No Reason Needed to Order Passenger Out of Vehicle.

image State v. Krenik, Minn.Ct.App., 10/27/2009.  An officer stopped a car for, among other things, having an object suspended from the rearview mirror.  Ms. Krenik was the front seat passenger.  Ms. Krenik’s friend had a suspended license for which the officer issued her a citation.  Another officer then directed Ms. Krenik to get out of the car; somehow the officer thought that this was the best method by which to ascertain that she was okay to drive the car since her friend could not.  Ms. Krenik’s friend, explaining why she was driving on a suspended license, had already blabbed to the cops that Ms. Krenik had had a miscarriage earlier in the day and was distraught.

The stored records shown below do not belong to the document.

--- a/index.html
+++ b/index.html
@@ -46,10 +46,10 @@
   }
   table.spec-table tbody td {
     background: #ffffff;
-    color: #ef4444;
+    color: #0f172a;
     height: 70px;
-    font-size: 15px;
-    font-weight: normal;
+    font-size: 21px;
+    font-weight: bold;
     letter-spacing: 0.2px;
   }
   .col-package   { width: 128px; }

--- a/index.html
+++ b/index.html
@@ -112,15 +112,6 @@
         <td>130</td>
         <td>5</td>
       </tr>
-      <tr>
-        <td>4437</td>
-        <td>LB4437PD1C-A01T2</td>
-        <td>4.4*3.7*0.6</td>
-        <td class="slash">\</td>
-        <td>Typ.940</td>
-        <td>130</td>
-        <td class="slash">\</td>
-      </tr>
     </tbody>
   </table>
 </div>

As Ms. Krenik got out of the car, the police officer instructed her to keep her hands out of her pockets.  At first she did that, but then either forgot or thought nothing of it, – or remembered that’s where the bong pipe was - but soon she put her hands in the front pouch of her sweat shirt.  This was the green light for the officer to pat search the pouch, and to find the bong pipe therein.  The cops then did a full blown search during which they found a container inside of which they found methamphetamine.

Ms. Krenik moved to suppress the pipe and the meth;  the trial court ruled that the stop had been valid and that the pat search which produced the pipe was a valid “plain feel” search under Minnesota v. Dickerson, 508 U.S. 366 (1993).  The vexing question was whether the officer had need of a reason to have directed that Ms. Krenik get out of the car in the first place; otherwise, all that business with her hands in and out of the pouch would never have happened.  The trial court ultimately concluded that the directive that Ms. Krenik get out of the car needed no justification whatsoever.

The appellate court agreed.  That court relied on Maryland v. Wilson, 519 U.S. 408 (1997), which said that an officer who is making a traffic stop may order passengers out of the car pending completion of the stop.  See, State v. Ortega, 770 N.W.2d 145 (Minn. 2009).